■ TASK OBJECTIVE:
The copy has to match the records word for word and include no pictures.

■ ENTRIES SHOWN:
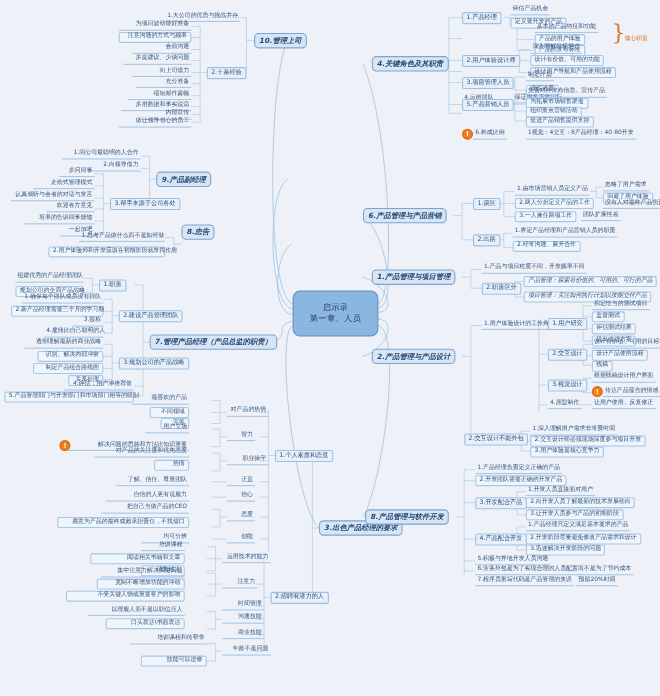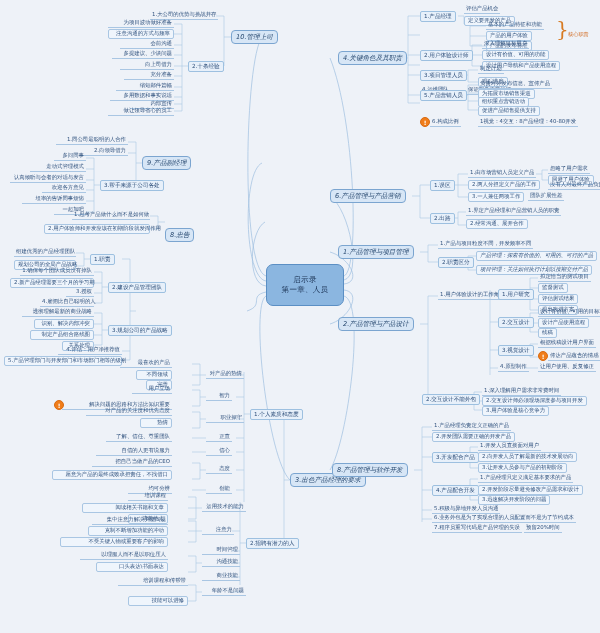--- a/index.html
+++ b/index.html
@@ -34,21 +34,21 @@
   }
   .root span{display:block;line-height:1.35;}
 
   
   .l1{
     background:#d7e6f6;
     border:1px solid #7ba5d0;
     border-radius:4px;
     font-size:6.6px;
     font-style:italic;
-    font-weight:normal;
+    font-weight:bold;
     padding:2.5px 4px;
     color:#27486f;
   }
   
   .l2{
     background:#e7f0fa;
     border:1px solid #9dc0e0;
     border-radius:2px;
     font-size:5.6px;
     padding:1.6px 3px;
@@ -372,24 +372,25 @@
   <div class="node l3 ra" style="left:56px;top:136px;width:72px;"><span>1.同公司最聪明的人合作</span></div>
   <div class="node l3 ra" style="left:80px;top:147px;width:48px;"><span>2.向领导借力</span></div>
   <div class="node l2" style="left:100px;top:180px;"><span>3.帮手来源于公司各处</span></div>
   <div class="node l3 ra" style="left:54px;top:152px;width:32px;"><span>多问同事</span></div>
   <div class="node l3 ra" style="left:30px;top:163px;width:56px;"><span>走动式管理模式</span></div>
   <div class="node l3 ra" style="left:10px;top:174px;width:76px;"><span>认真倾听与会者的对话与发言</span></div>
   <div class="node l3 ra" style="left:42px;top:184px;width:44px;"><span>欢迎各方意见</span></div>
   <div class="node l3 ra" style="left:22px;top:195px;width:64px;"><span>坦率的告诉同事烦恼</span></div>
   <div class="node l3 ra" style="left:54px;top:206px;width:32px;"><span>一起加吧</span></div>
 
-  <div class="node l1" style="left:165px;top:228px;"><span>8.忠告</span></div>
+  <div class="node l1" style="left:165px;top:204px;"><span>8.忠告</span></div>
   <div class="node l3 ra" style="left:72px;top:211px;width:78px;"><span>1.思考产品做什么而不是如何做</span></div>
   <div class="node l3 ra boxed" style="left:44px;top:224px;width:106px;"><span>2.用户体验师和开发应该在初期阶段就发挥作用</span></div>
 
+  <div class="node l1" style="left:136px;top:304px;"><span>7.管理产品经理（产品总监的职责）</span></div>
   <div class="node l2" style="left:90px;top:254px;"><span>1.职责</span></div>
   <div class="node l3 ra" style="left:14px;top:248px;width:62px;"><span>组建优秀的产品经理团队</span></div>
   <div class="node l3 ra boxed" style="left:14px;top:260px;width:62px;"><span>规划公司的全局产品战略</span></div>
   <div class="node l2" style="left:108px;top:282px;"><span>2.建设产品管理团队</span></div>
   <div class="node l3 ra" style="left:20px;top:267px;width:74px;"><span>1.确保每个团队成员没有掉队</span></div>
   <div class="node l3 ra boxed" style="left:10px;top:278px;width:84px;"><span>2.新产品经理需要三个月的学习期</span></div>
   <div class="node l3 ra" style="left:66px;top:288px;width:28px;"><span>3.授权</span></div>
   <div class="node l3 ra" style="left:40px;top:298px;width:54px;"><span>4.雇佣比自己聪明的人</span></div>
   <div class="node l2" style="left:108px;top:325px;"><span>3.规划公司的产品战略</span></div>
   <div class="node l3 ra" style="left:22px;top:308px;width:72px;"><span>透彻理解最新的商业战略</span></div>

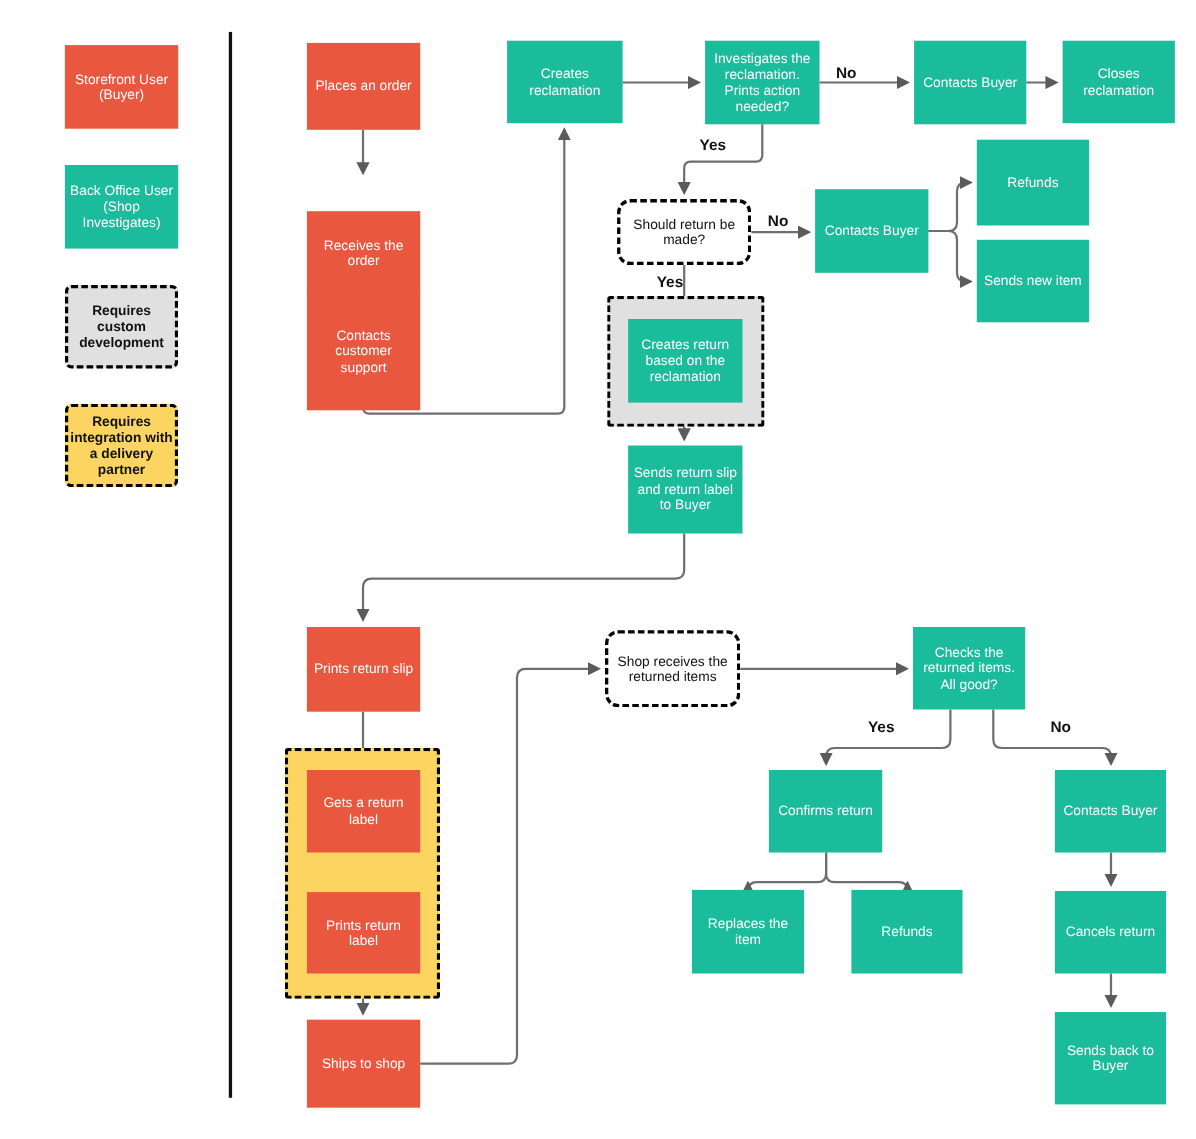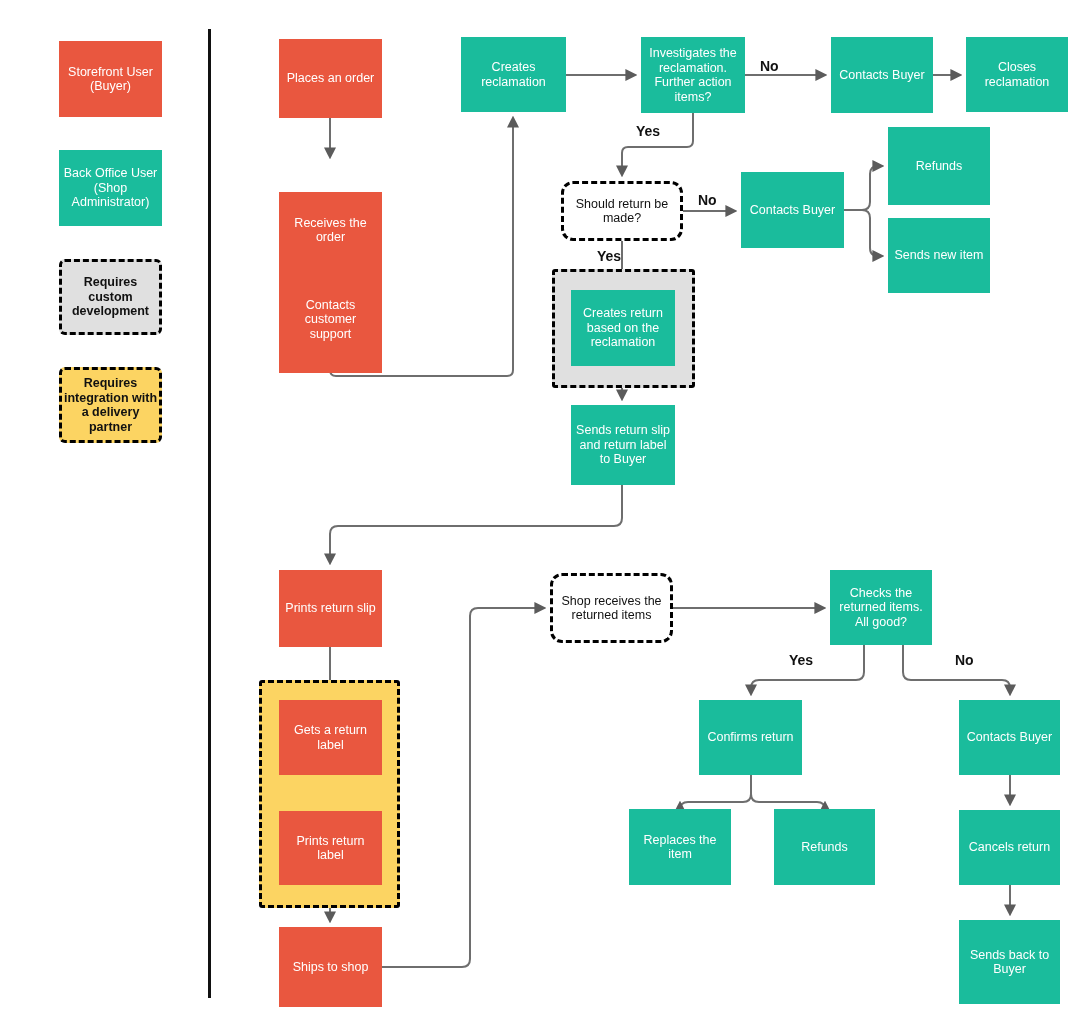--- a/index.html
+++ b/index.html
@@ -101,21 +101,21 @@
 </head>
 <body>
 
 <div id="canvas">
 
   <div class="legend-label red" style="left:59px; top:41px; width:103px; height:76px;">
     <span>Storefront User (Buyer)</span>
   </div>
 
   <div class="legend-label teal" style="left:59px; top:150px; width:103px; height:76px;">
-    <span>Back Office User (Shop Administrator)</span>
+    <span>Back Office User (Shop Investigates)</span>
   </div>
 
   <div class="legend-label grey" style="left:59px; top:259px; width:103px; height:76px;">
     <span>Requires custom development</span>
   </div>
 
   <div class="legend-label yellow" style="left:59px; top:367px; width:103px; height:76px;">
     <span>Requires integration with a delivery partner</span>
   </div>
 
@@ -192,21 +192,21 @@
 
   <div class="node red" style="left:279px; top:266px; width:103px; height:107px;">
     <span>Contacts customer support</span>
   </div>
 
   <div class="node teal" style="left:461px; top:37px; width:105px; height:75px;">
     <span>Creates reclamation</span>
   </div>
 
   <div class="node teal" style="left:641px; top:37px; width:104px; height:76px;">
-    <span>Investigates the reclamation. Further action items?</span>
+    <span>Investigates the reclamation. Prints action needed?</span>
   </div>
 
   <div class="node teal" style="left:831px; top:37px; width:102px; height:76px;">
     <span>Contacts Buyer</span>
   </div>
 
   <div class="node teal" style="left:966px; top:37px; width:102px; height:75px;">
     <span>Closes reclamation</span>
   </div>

■ YOUR RESPONSE:
--- a/index.html
+++ b/index.html
@@ -34,21 +34,21 @@
   }
   .root span{display:block;line-height:1.35;}
 
   
   .l1{
     background:#d7e6f6;
     border:1px solid #7ba5d0;
     border-radius:4px;
     font-size:6.6px;
     font-style:italic;
-    font-weight:normal;
+    font-weight:bold;
     padding:2.5px 4px;
     color:#27486f;
   }
   
   .l2{
     background:#e7f0fa;
     border:1px solid #9dc0e0;
     border-radius:2px;
     font-size:5.6px;
     padding:1.6px 3px;
@@ -372,24 +372,25 @@
   <div class="node l3 ra" style="left:56px;top:136px;width:72px;"><span>1.同公司最聪明的人合作</span></div>
   <div class="node l3 ra" style="left:80px;top:147px;width:48px;"><span>2.向领导借力</span></div>
   <div class="node l2" style="left:100px;top:180px;"><span>3.帮手来源于公司各处</span></div>
   <div class="node l3 ra" style="left:54px;top:152px;width:32px;"><span>多问同事</span></div>
   <div class="node l3 ra" style="left:30px;top:163px;width:56px;"><span>走动式管理模式</span></div>
   <div class="node l3 ra" style="left:10px;top:174px;width:76px;"><span>认真倾听与会者的对话与发言</span></div>
   <div class="node l3 ra" style="left:42px;top:184px;width:44px;"><span>欢迎各方意见</span></div>
   <div class="node l3 ra" style="left:22px;top:195px;width:64px;"><span>坦率的告诉同事烦恼</span></div>
   <div class="node l3 ra" style="left:54px;top:206px;width:32px;"><span>一起加吧</span></div>
 
-  <div class="node l1" style="left:165px;top:228px;"><span>8.忠告</span></div>
+  <div class="node l1" style="left:165px;top:204px;"><span>8.忠告</span></div>
   <div class="node l3 ra" style="left:72px;top:211px;width:78px;"><span>1.思考产品做什么而不是如何做</span></div>
   <div class="node l3 ra boxed" style="left:44px;top:224px;width:106px;"><span>2.用户体验师和开发应该在初期阶段就发挥作用</span></div>
 
+  <div class="node l1" style="left:136px;top:304px;"><span>7.管理产品经理（产品总监的职责）</span></div>
   <div class="node l2" style="left:90px;top:254px;"><span>1.职责</span></div>
   <div class="node l3 ra" style="left:14px;top:248px;width:62px;"><span>组建优秀的产品经理团队</span></div>
   <div class="node l3 ra boxed" style="left:14px;top:260px;width:62px;"><span>规划公司的全局产品战略</span></div>
   <div class="node l2" style="left:108px;top:282px;"><span>2.建设产品管理团队</span></div>
   <div class="node l3 ra" style="left:20px;top:267px;width:74px;"><span>1.确保每个团队成员没有掉队</span></div>
   <div class="node l3 ra boxed" style="left:10px;top:278px;width:84px;"><span>2.新产品经理需要三个月的学习期</span></div>
   <div class="node l3 ra" style="left:66px;top:288px;width:28px;"><span>3.授权</span></div>
   <div class="node l3 ra" style="left:40px;top:298px;width:54px;"><span>4.雇佣比自己聪明的人</span></div>
   <div class="node l2" style="left:108px;top:325px;"><span>3.规划公司的产品战略</span></div>
   <div class="node l3 ra" style="left:22px;top:308px;width:72px;"><span>透彻理解最新的商业战略</span></div>

--- a/index.html
+++ b/index.html
@@ -101,21 +101,21 @@
 </head>
 <body>
 
 <div id="canvas">
 
   <div class="legend-label red" style="left:59px; top:41px; width:103px; height:76px;">
     <span>Storefront User (Buyer)</span>
   </div>
 
   <div class="legend-label teal" style="left:59px; top:150px; width:103px; height:76px;">
-    <span>Back Office User (Shop Administrator)</span>
+    <span>Back Office User (Shop Investigates)</span>
   </div>
 
   <div class="legend-label grey" style="left:59px; top:259px; width:103px; height:76px;">
     <span>Requires custom development</span>
   </div>
 
   <div class="legend-label yellow" style="left:59px; top:367px; width:103px; height:76px;">
     <span>Requires integration with a delivery partner</span>
   </div>
 
@@ -192,21 +192,21 @@
 
   <div class="node red" style="left:279px; top:266px; width:103px; height:107px;">
     <span>Contacts customer support</span>
   </div>
 
   <div class="node teal" style="left:461px; top:37px; width:105px; height:75px;">
     <span>Creates reclamation</span>
   </div>
 
   <div class="node teal" style="left:641px; top:37px; width:104px; height:76px;">
-    <span>Investigates the reclamation. Further action items?</span>
+    <span>Investigates the reclamation. Prints action needed?</span>
   </div>
 
   <div class="node teal" style="left:831px; top:37px; width:102px; height:76px;">
     <span>Contacts Buyer</span>
   </div>
 
   <div class="node teal" style="left:966px; top:37px; width:102px; height:75px;">
     <span>Closes reclamation</span>
   </div>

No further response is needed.